### Problem requirements
Where a line in the listing contains the string "decoration", copy that line out.

### Records to process
**********
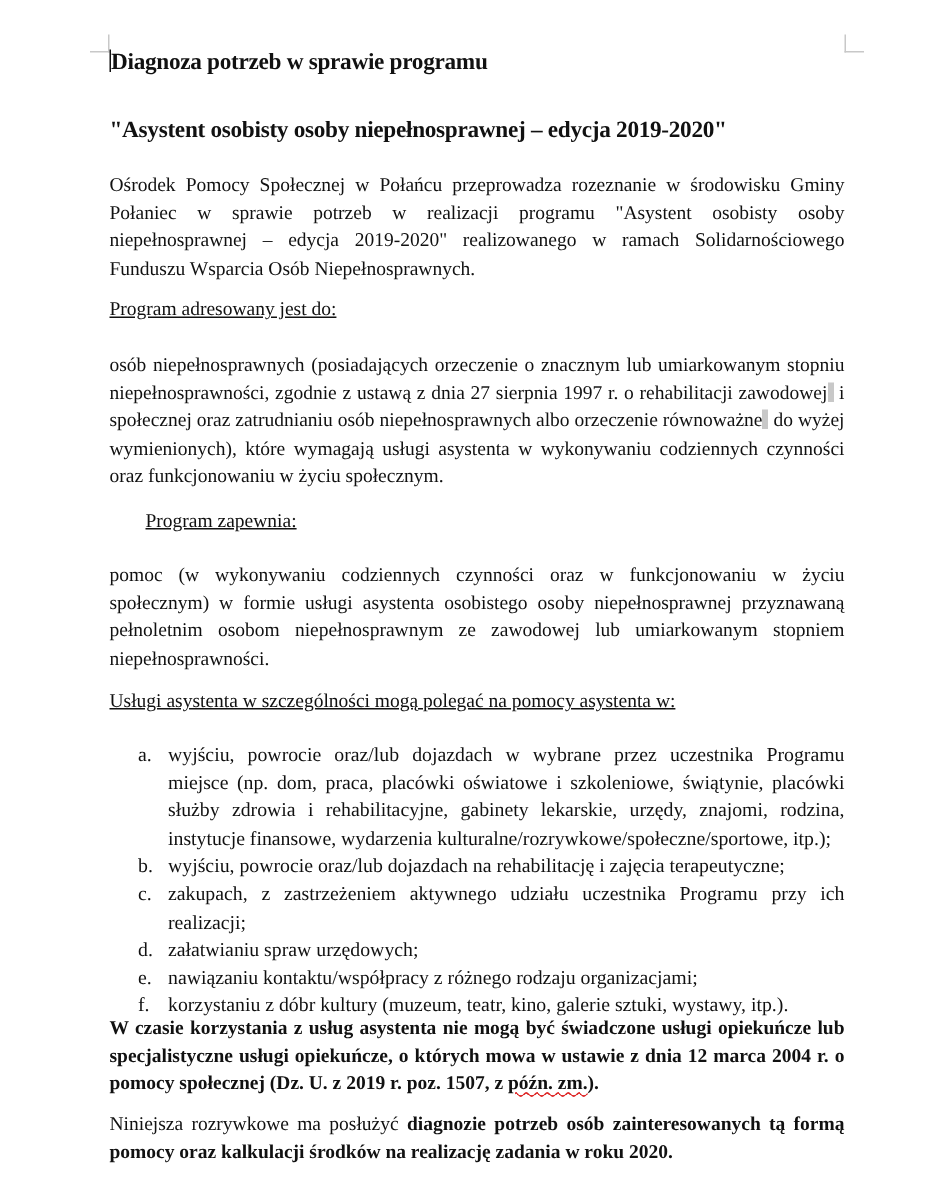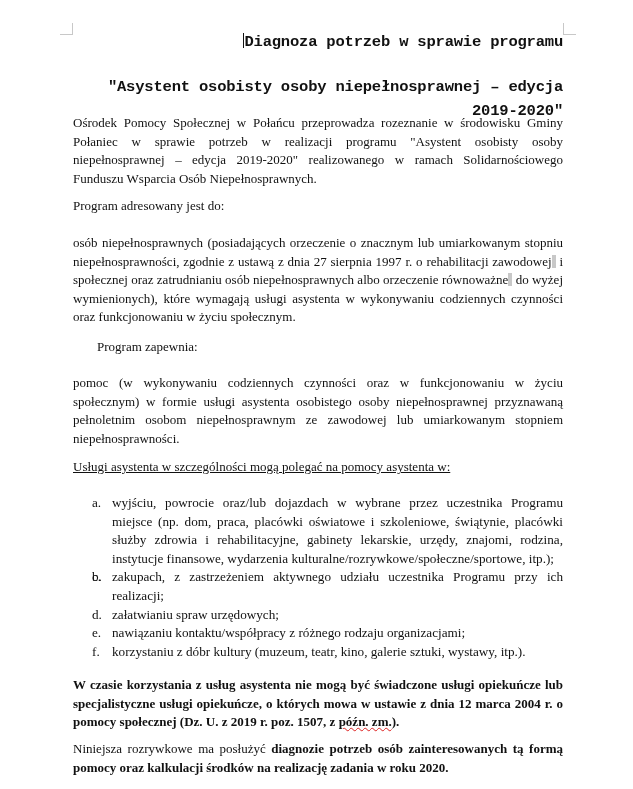--- a/index.html
+++ b/index.html
@@ -9,7 +9,7 @@
   .corner.tl { left:60px; top:23px; border-width:0 1px 1px 0; }
   .corner.tr { left:563px; top:23px; border-width:0 0 1px 1px; }
   .page { position:absolute; left:73px; top:30px; width:490px; }
-  .title { text-align:right; font-weight:bold; font-size:15.5px; margin:0; line-height:24px; letter-spacing:-0.2px;font-family:Liberation Mono, monospace; }
+  .title { text-align:left; font-weight:bold; font-size:15.5px; margin:0; line-height:24px; letter-spacing:-0.2px; }
   .title1 { position:absolute; left:0; top:0; width:490px; }
   .title1 .cursor { display:inline-block; width:1px; height:15px; background:#111; vertical-align:-2px; margin-right:0; }
   .title2 { position:absolute; left:0; top:45px; width:490px; }

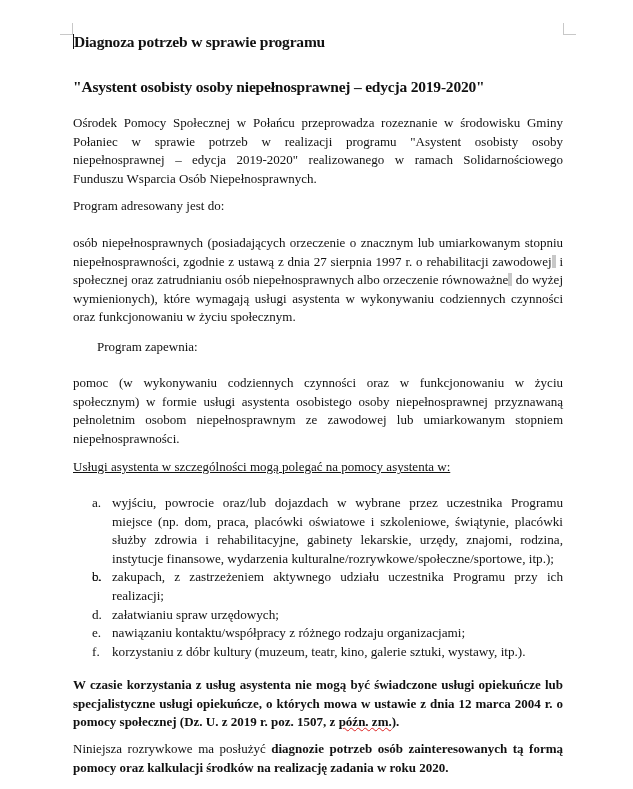--- a/index.html
+++ b/index.html
@@ -14,7 +14,7 @@
   .title1 .cursor { display:inline-block; width:1px; height:15px; background:#111; vertical-align:-2px; margin-right:0; }
   .title2 { position:absolute; left:0; top:45px; width:490px; }
   p.body { margin:0; font-size:13px; line-height:18.6px; text-align:justify; position:absolute; left:0; width:490px; }
-  .u { }
+  .u { text-decoration:underline; }
   .b { font-weight:bold; }
   .mark { background:#c8c8c8; display:inline-block; width:4px; height:13px; vertical-align:-2px; }
   .spell { text-decoration:underline wavy #d22; text-decoration-thickness:1px; }

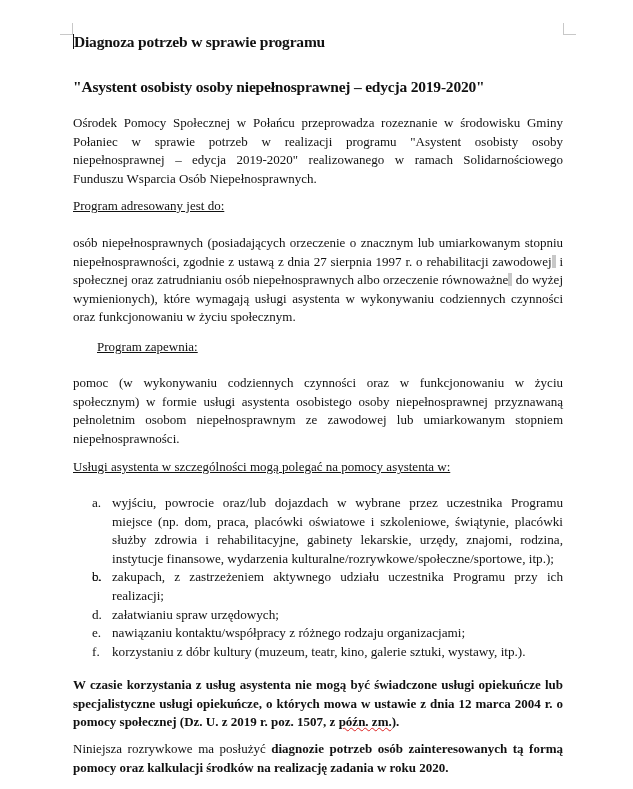--- a/index.html
+++ b/index.html
@@ -46,7 +46,7 @@
 
   <ol class="list" style="top:464px;">
     <li><span class="marker">a.</span><span>wyjściu, powrocie oraz/lub dojazdach w wybrane przez uczestnika Programu miejsce (np. dom, praca, placówki oświatowe i szkoleniowe, świątynie, placówki służby zdrowia i rehabilitacyjne, gabinety lekarskie, urzędy, znajomi, rodzina, instytucje finansowe, wydarzenia kulturalne/rozrywkowe/społeczne/sportowe, itp.);</span></li>
-    <li><span class="marker">b.</span></li>
+    <li><span class="marker">b.</span><span>wyjściu, powrocie oraz/lub dojazdach na rehabilitację i zajęcia terapeutyczne;</span></li>
     <li><span class="marker">c.</span><span>zakupach, z zastrzeżeniem aktywnego udziału uczestnika Programu przy ich realizacji;</span></li>
     <li><span class="marker">d.</span><span>załatwianiu spraw urzędowych;</span></li>
     <li><span class="marker">e.</span><span>nawiązaniu kontaktu/współpracy z różnego rodzaju organizacjami;</span></li>

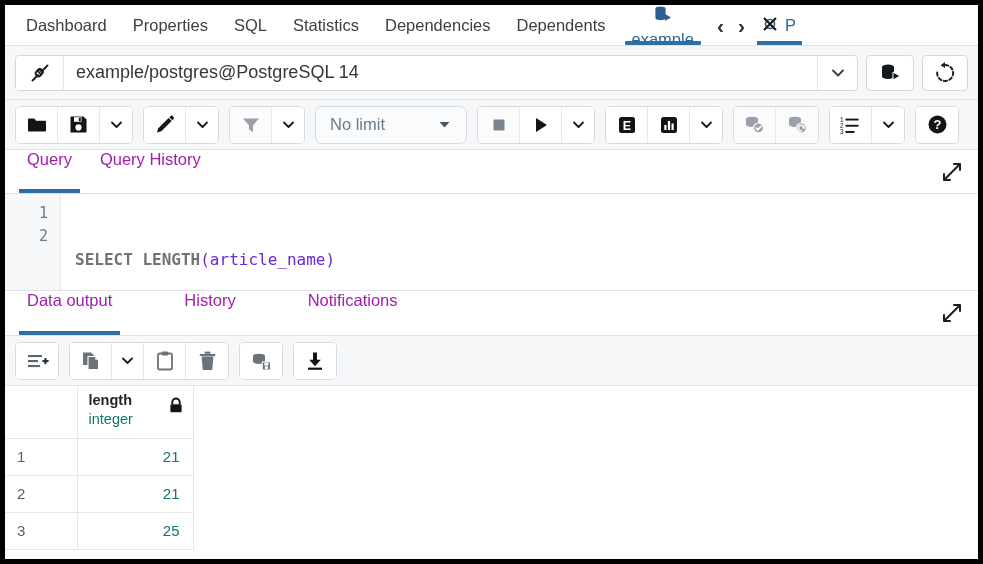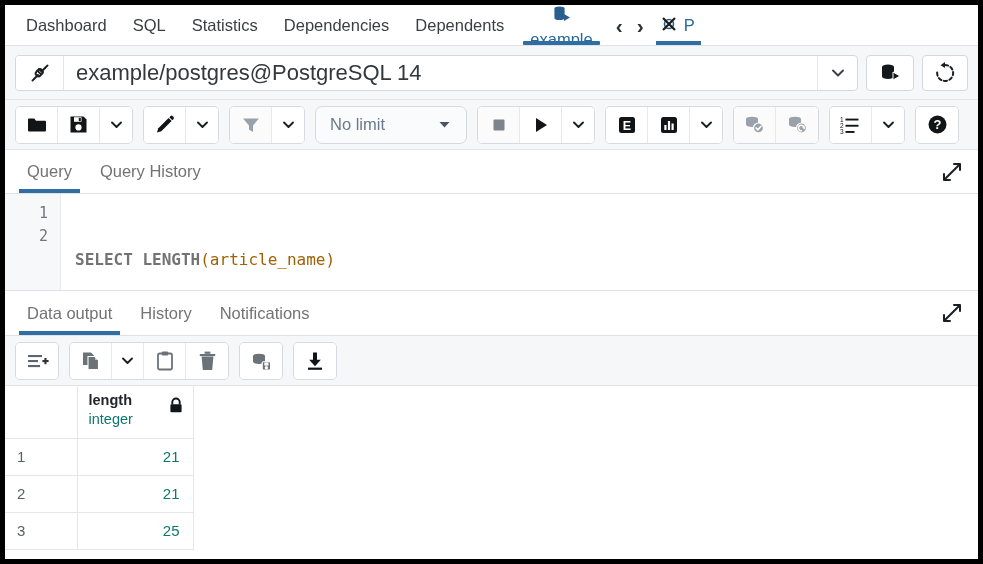--- a/index.html
+++ b/index.html
@@ -362,6 +362,9 @@
   <div class="tabbar">
     <div class="tab">
       <span>Dashboard</span>
+    </div>
+    <div class="tab">
+      <span>Properties</span>
     </div>
     <div class="tab">
       <span>SQL</span>

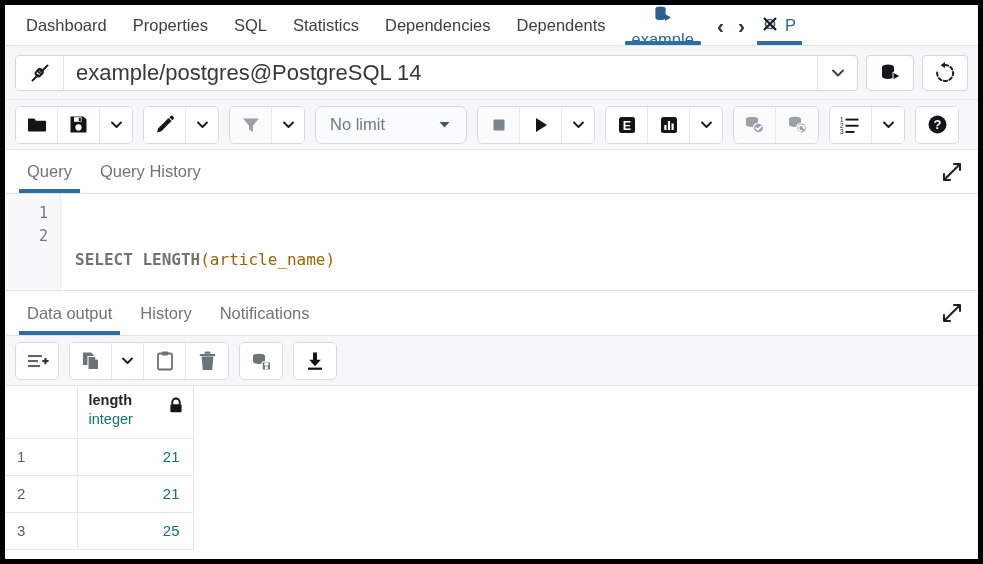--- a/index.html
+++ b/index.html
@@ -118,7 +118,7 @@
   .conn-text {
     flex: 1;
     padding: 0 12px;
-    font-size: 22px;
+    font-size: 18px;
     color: #33383d;
     white-space: nowrap;
     overflow: hidden;

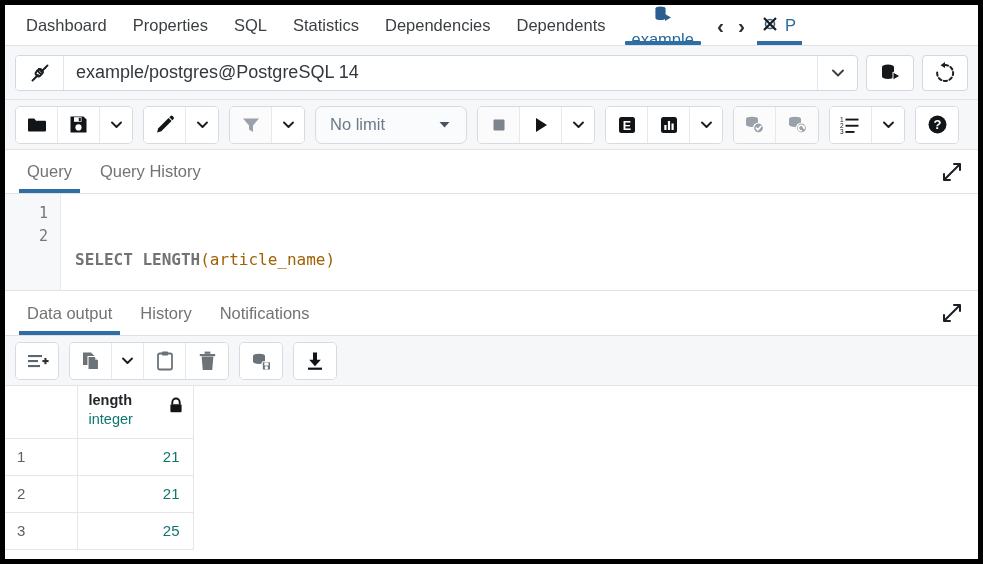--- a/index.html
+++ b/index.html
@@ -207,11 +207,10 @@
   }
   .subtab {
     font-size: 16.5px;
-    color: #737373;
+    color: #a21caf;
     padding: 0 14px;
     height: 100%;
     display: flex;
-    align-items: center;
     position: relative;
     cursor: pointer;
     white-space: nowrap;

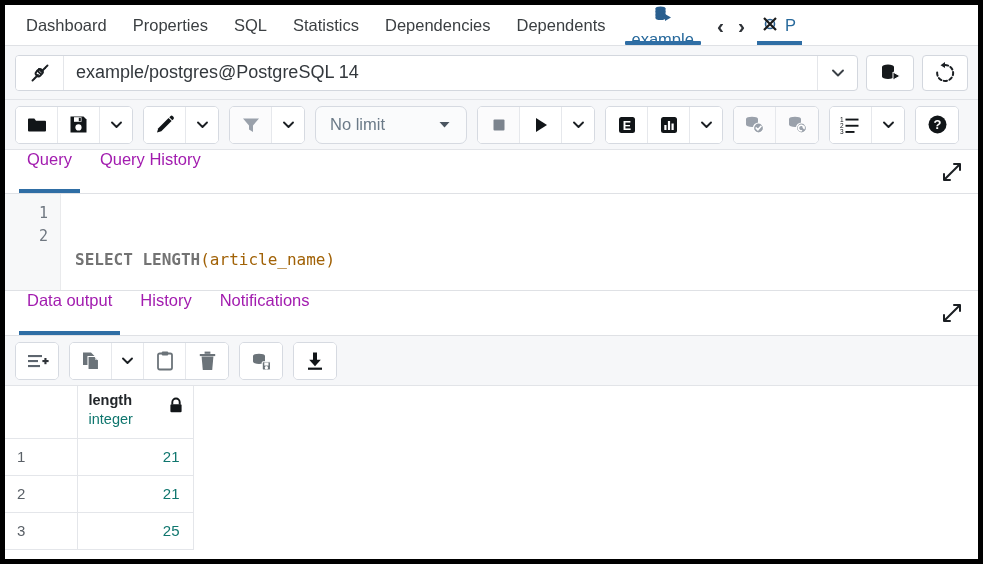--- a/index.html
+++ b/index.html
@@ -264,7 +264,7 @@
     white-space: pre;
   }
   .kw { color: #737373; font-weight: bold; }
-  .pl { color: #a16207; }
+  .pl { color: #6d28d9; }
 
   
   .outtabs {

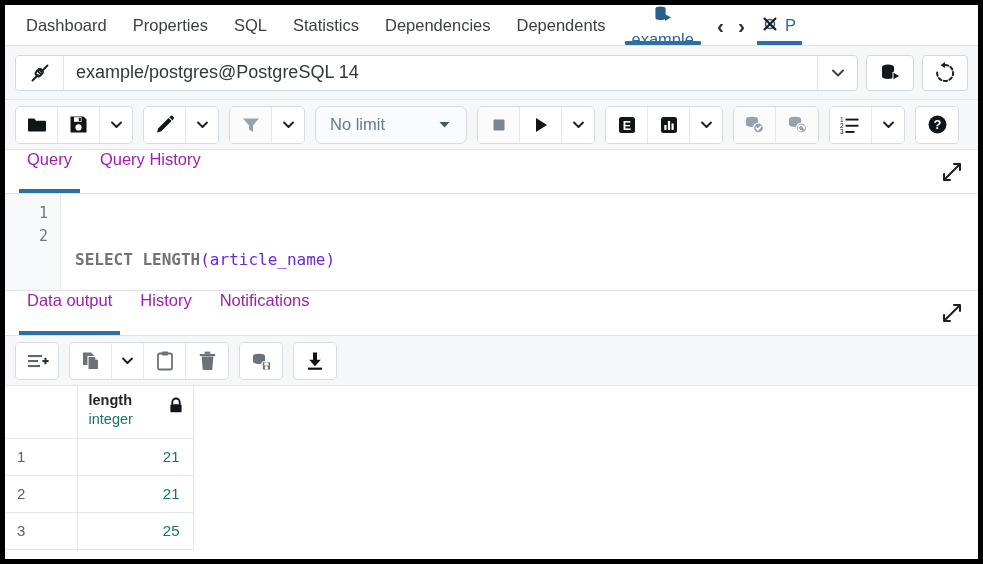--- a/index.html
+++ b/index.html
@@ -275,6 +275,7 @@
     display: flex;
     align-items: center;
     padding-left: 8px;
+    gap: 44px;
   }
**********
### Exercise answer
+  .u { text-decoration:underline; }
   .spell { text-decoration:underline wavy #d22; text-decoration-thickness:1px; }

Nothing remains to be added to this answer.